▶ **Problem**
Copy, from the data below, each line that has the word "date".

▶ **Input data**
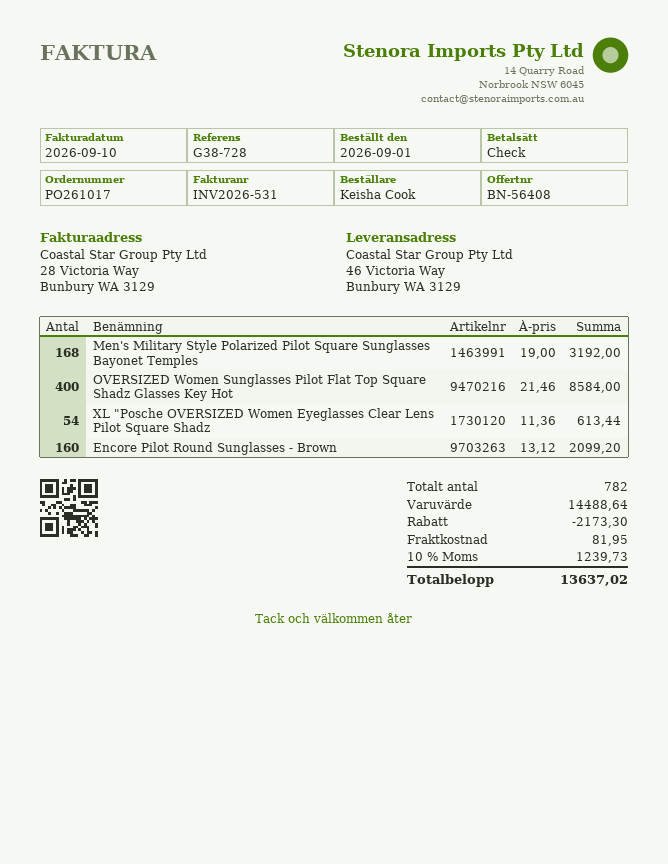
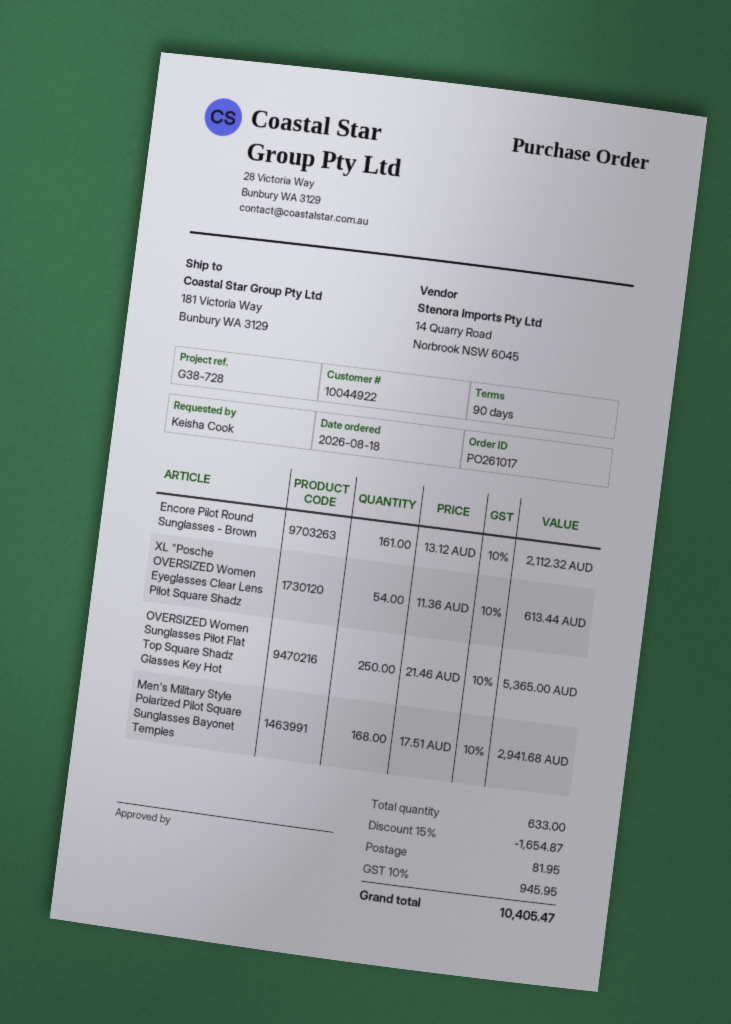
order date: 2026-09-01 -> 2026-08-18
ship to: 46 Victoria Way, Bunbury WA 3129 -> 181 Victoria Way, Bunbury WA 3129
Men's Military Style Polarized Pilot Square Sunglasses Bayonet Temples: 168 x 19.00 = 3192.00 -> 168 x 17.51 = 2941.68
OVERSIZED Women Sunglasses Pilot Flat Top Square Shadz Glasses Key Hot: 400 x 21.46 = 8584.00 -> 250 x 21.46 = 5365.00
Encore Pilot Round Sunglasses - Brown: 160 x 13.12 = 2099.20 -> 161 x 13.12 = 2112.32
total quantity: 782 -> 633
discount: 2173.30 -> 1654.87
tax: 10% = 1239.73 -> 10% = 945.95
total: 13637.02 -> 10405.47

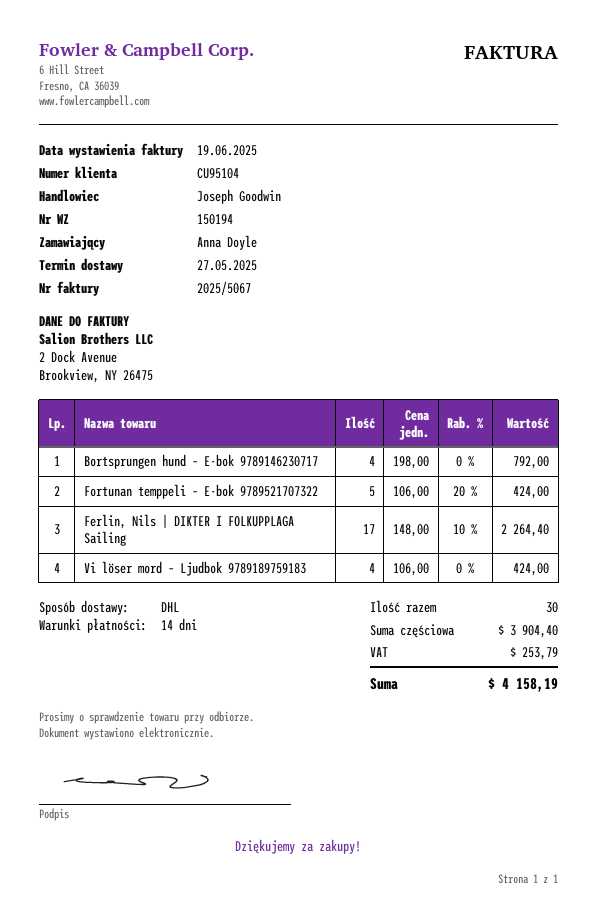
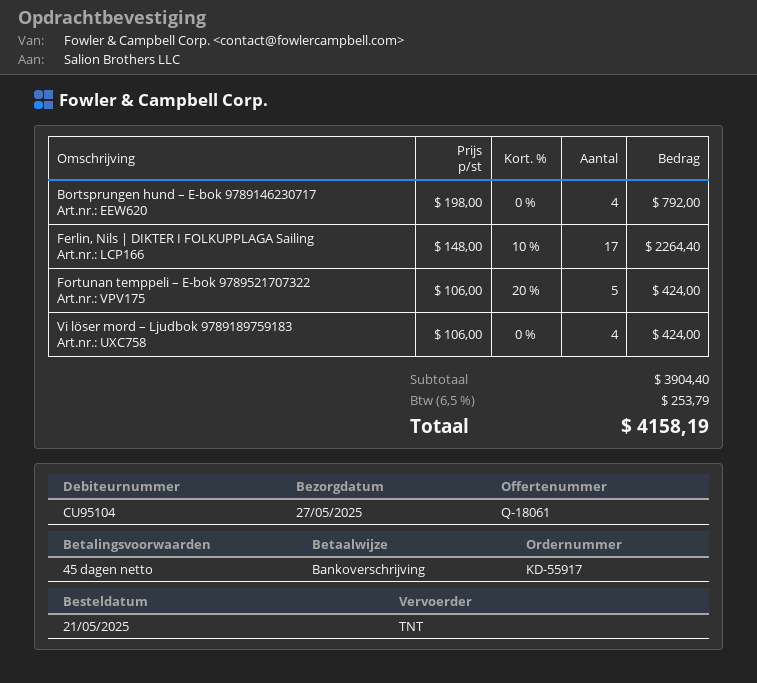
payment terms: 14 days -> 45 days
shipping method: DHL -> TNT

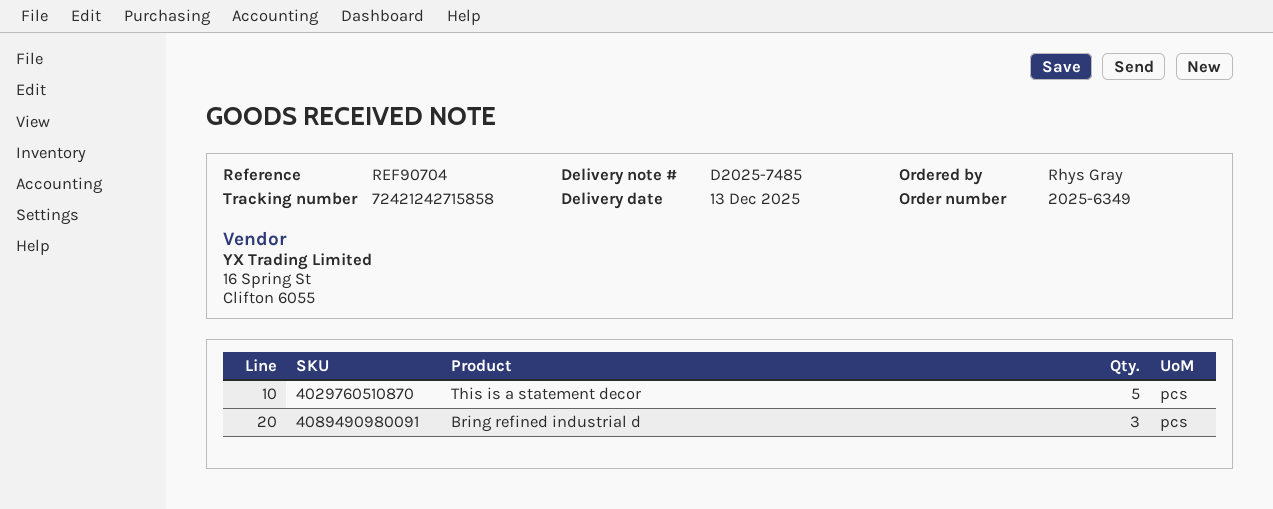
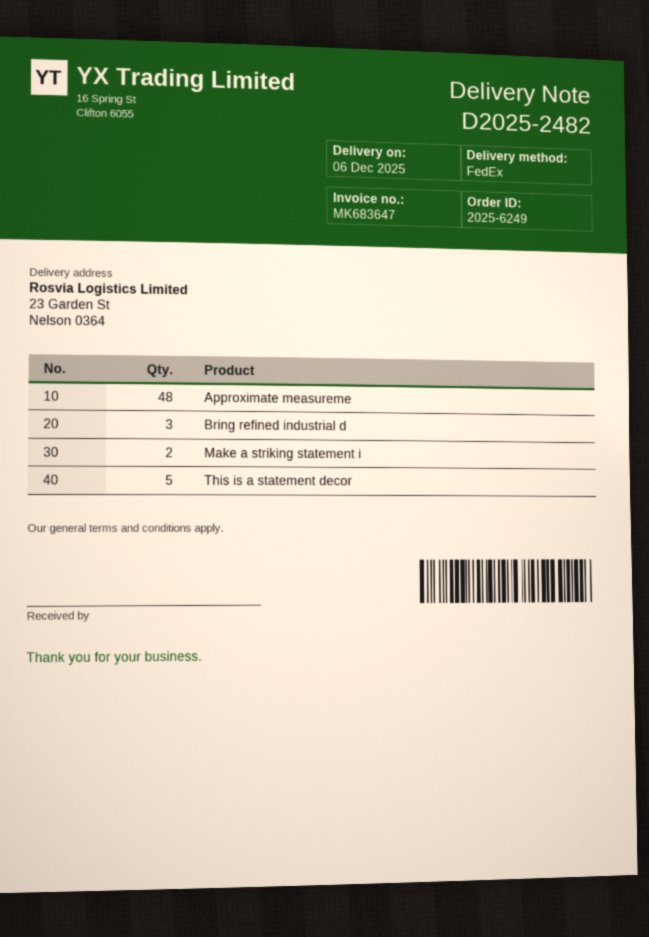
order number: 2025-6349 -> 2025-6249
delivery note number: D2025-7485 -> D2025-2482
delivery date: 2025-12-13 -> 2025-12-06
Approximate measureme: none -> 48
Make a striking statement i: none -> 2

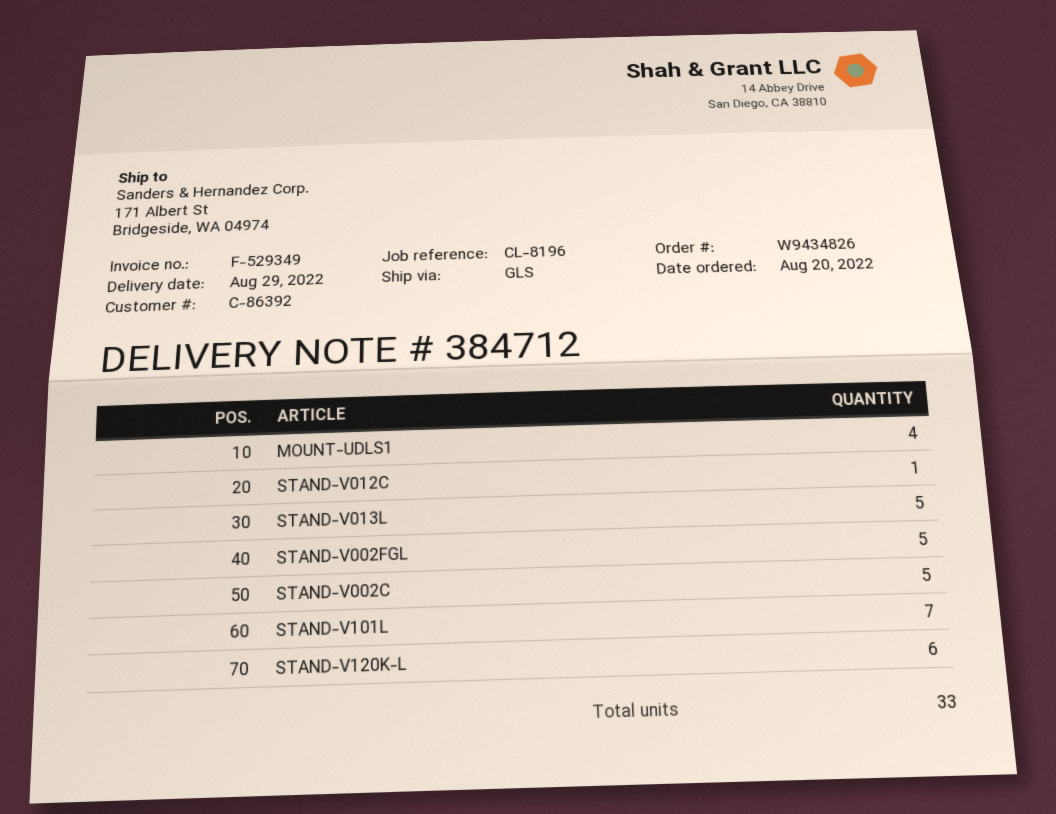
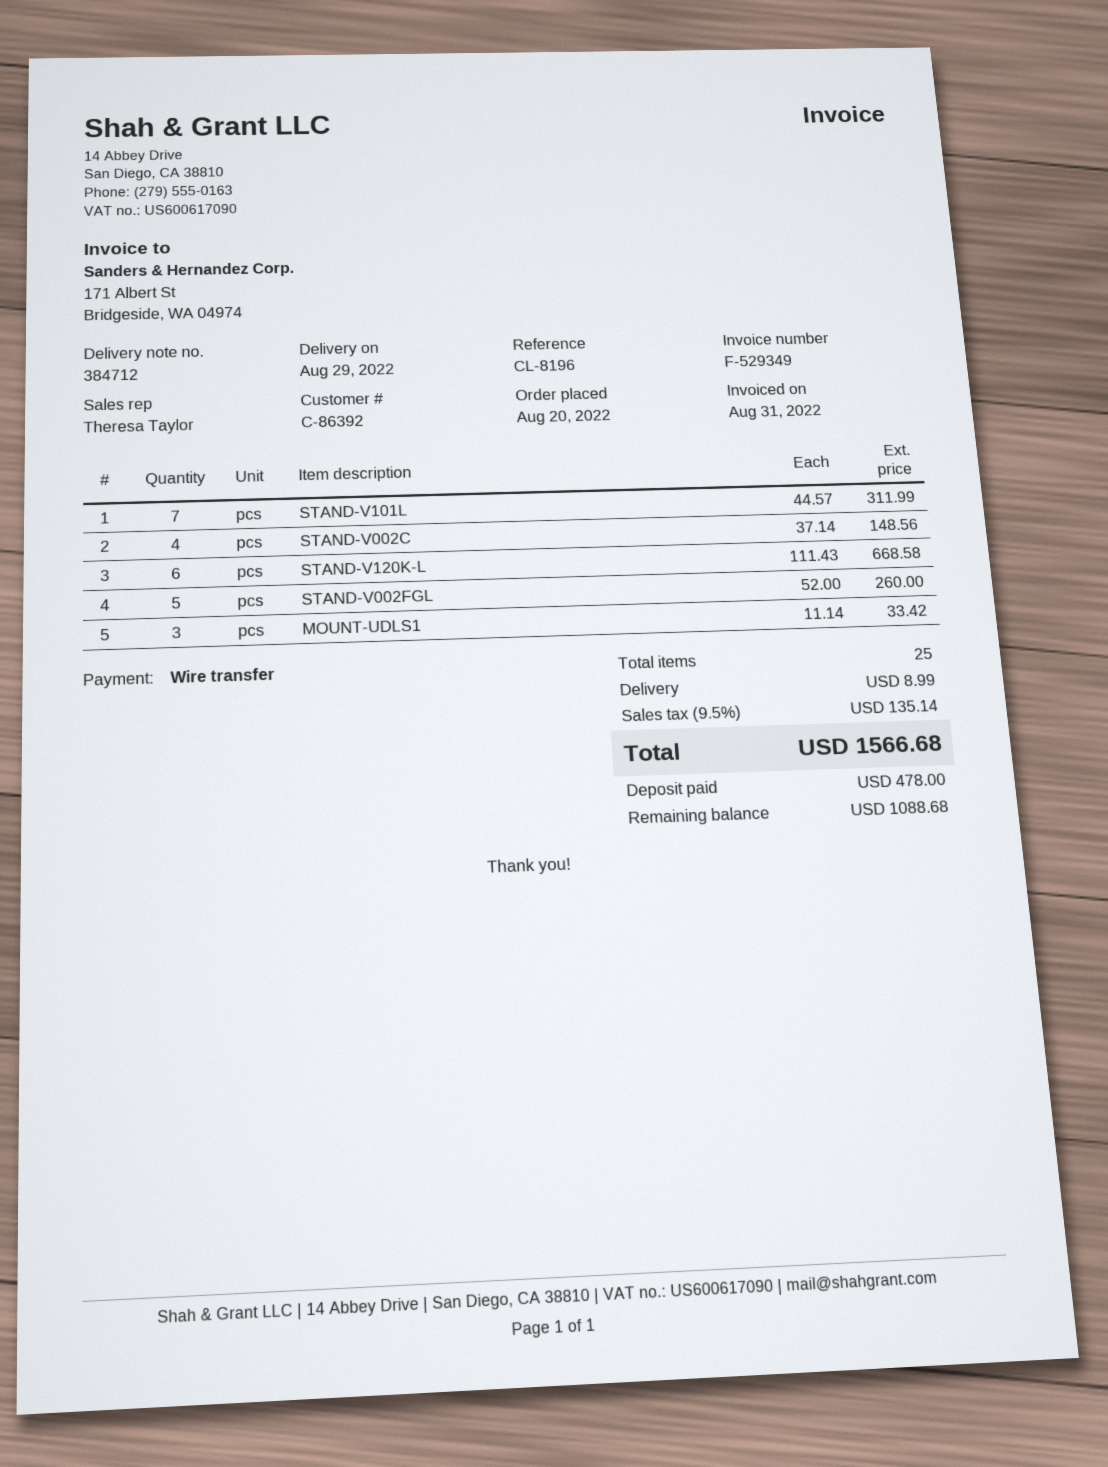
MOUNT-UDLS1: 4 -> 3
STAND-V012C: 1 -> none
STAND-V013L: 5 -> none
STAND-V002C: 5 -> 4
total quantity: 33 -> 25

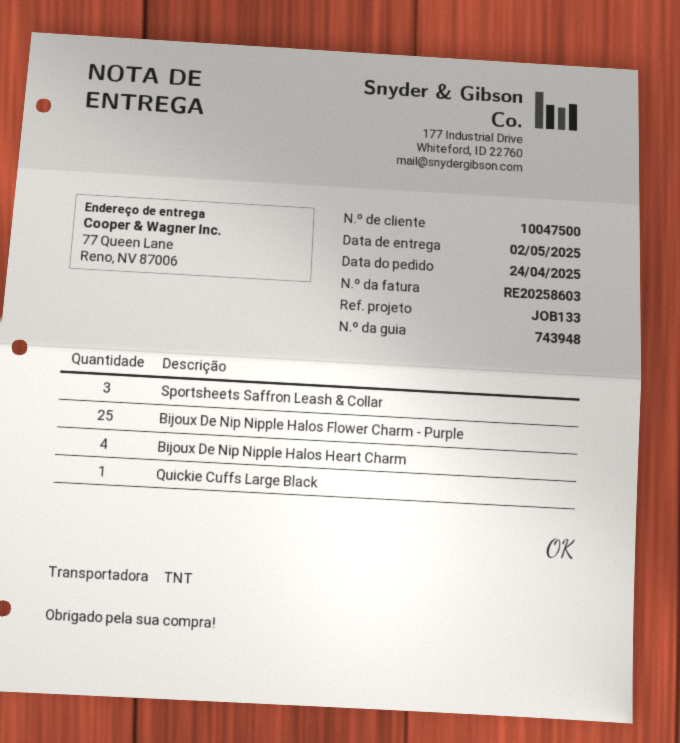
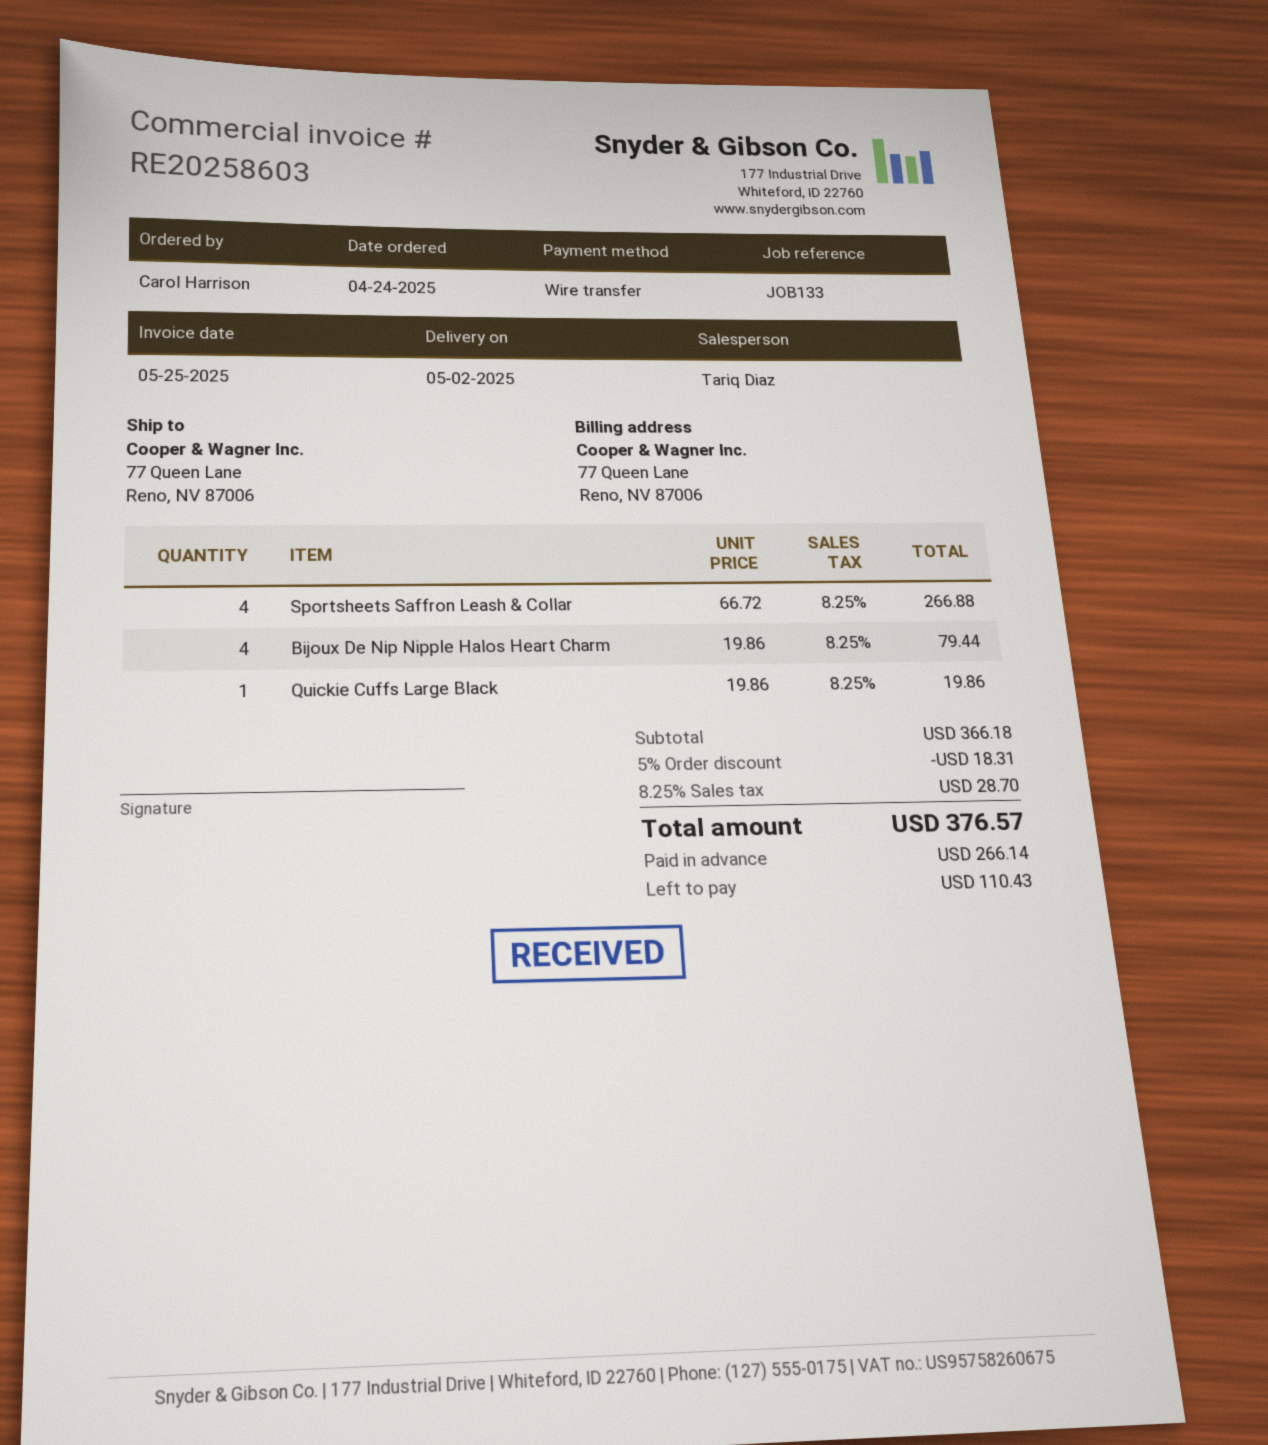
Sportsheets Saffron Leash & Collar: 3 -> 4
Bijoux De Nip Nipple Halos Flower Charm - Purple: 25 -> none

▶ **Exercise solution**
order date: 2026-09-01 -> 2026-08-18
delivery date: 2025-12-13 -> 2025-12-06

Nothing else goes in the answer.